◆ WORK ORDER
Your task is to filter the data below down to the lines holding "items".

(DATA PROVIDED Opens)

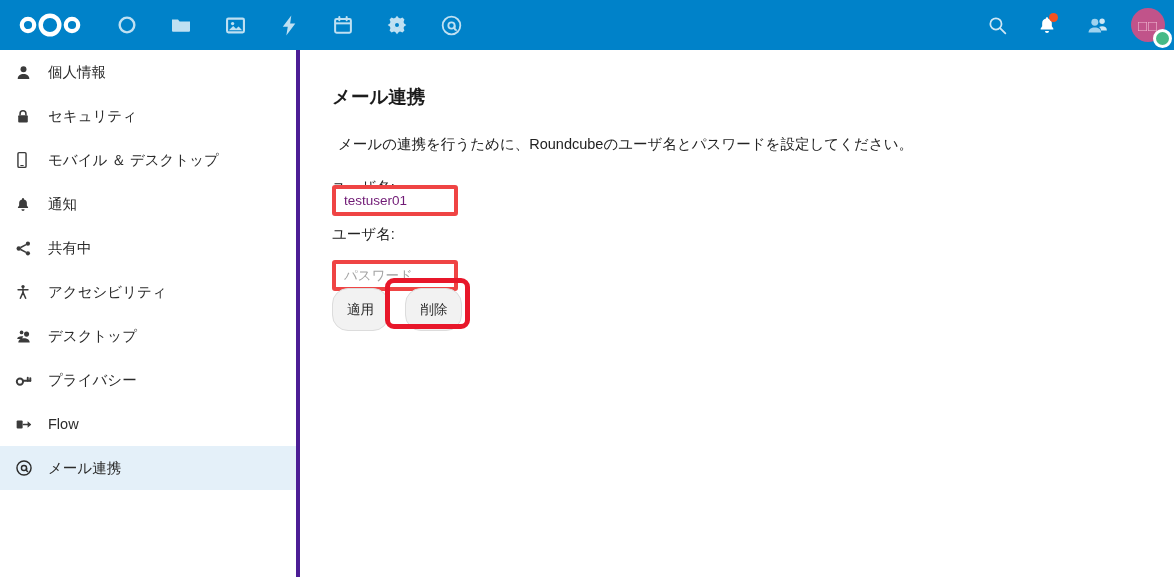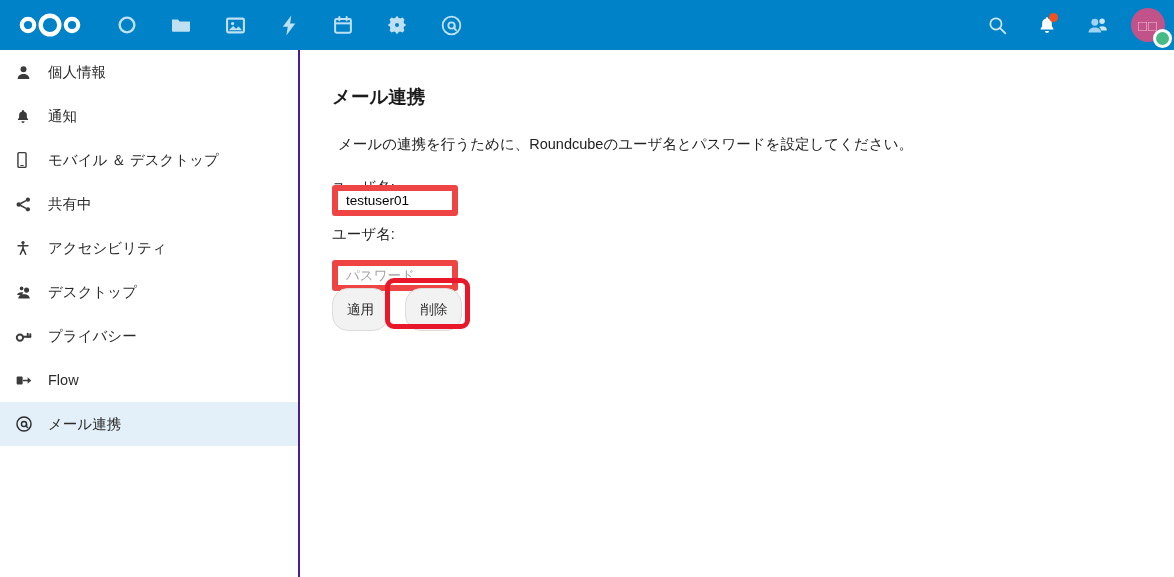--- a/index.html
+++ b/index.html
@@ -60,21 +60,21 @@
   #bell-badge {
     position: absolute; width: 9px; height: 9px; border-radius: 50%;
     background: #f4511e; top: 13px; right: 14px;
   }
 
   
   #sidebar {
     position: absolute; top: 50px; left: 0;
     width: 300px; height: 527px;
     background: #ffffff;
-    border-right: 2px solid #4c1d95;
+    border-right: 4px solid #4c1d95;
   }
   .nav-item {
     height: 44px; display: flex; align-items: center;
     padding-left: 12px; cursor: pointer;
     color: #2e2e2e;
   }
   .nav-item.active { background: #e4f0f9; }
   .nav-icon {
     width: 32px; min-width: 32px; height: 44px;
     display: flex; align-items: center; justify-content: flex-start;
@@ -102,24 +102,24 @@
   }
   .field-label {
     position: absolute; left: 32px;
     font-size: 14.5px; color: #222222;
   }
   #label-user { top: 128px; }
   #label-pass { top: 175px; }
   .text-input {
     position: absolute; left: 32px;
     width: 126px; height: 31px;
-    border: 6px solid #ef4444; border-radius: 3px;
+    border: 4px solid #ef4444; border-radius: 3px;
     background: #ffffff;
     font-family: "Liberation Sans", "DejaVu Sans", sans-serif;
-    font-size: 13.5px; color: #000000;
+    font-size: 13.5px; color: #701a75;
     padding: 0 8px;
     outline: none;
   }
   .text-input::placeholder { color: #a3a3a3; }
   #input-user { top: 135px; }
   #input-pass { top: 198px; margin-top: 12px; }
 
   #button-row { position: absolute; left: 32px; top: 238px; }
   .pill-btn {
     display: inline-block;
@@ -252,39 +252,48 @@
   <div class="nav-item">
     <span class="nav-icon">
       <svg width="17" height="17" viewBox="0 0 24 24">
         <circle cx="12" cy="7.4" r="4.2" fill="#3b3b3b"></circle>
         <path d="M3.8 21c0-4.3 3.7-6.9 8.2-6.9s8.2 2.6 8.2 6.9z" fill="#3b3b3b"></path>
       </svg>
     </span>
     <span class="nav-label">個人情報</span>
   </div>
 
+  <div class="nav-item">
+    <span class="nav-icon">
+      <svg width="16" height="17" viewBox="0 0 24 24">
+        <path d="M7.6 10V7.8a4.4 4.4 0 0 1 8.8 0V10" fill="none" stroke="#3b3b3b" stroke-width="2.3"></path>
+        <rect x="4.8" y="10" width="14.4" height="11" rx="1.6" fill="#3b3b3b"></rect>
+      </svg>
+    </span>
+    <span class="nav-label">セキュリティ</span>
+  </div>
+
+  <div class="nav-item">
+    <span class="nav-icon">
+      <svg width="14" height="18" viewBox="0 0 18 24">
+        <rect x="3.6" y="2.2" width="10.8" height="19.6" rx="1.5" fill="none" stroke="#3b3b3b" stroke-width="1.9"></rect>
+        <path d="M7.4 19.4h3.2" stroke="#3b3b3b" stroke-width="1.5" stroke-linecap="round"></path>
+      </svg>
+    </span>
+    <span class="nav-label">モバイル ＆ デスクトップ</span>
+  </div>
 
   <div class="nav-item">
     <span class="nav-icon">
       <svg width="16" height="17" viewBox="0 0 24 24">
         <path fill="#3b3b3b" d="M12 2.4a1.5 1.5 0 0 1 1.5 1.5v.5a5.7 5.7 0 0 1 4.3 5.5v3.7l1.8 2.6v1H4.4v-1l1.8-2.6V9.9a5.7 5.7 0 0 1 4.3-5.5v-.5A1.5 1.5 0 0 1 12 2.4z"></path>
         <path fill="#3b3b3b" d="M9.6 19.2h4.8a2.4 2.4 0 0 1-4.8 0z"></path>
       </svg>
     </span>
     <span class="nav-label">通知</span>
-  </div>
-
-  <div class="nav-item">
-    <span class="nav-icon">
-      <svg width="14" height="18" viewBox="0 0 18 24">
-        <rect x="3.6" y="2.2" width="10.8" height="19.6" rx="1.5" fill="none" stroke="#3b3b3b" stroke-width="1.9"></rect>
-        <path d="M7.4 19.4h3.2" stroke="#3b3b3b" stroke-width="1.5" stroke-linecap="round"></path>
-      </svg>
-    </span>
-    <span class="nav-label">モバイル ＆ デスクトップ</span>
   </div>
 
   <div class="nav-item">
     <span class="nav-icon">
       <svg width="17" height="17" viewBox="0 0 24 24">
         <circle cx="18.2" cy="5.2" r="3" fill="#3b3b3b"></circle>
         <circle cx="18.2" cy="18.8" r="3" fill="#3b3b3b"></circle>
         <circle cx="5.4" cy="12" r="3.2" fill="#3b3b3b"></circle>
         <path d="M8 10.6l7.6-4.2M8 13.4l7.6 4.2" stroke="#3b3b3b" stroke-width="2.1"></path>
       </svg>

(DATA PROVIDED Closes)

◆ RESULT FOR THIS TASK
     height: 44px; display: flex; align-items: center;
     display: flex; align-items: center; justify-content: flex-start;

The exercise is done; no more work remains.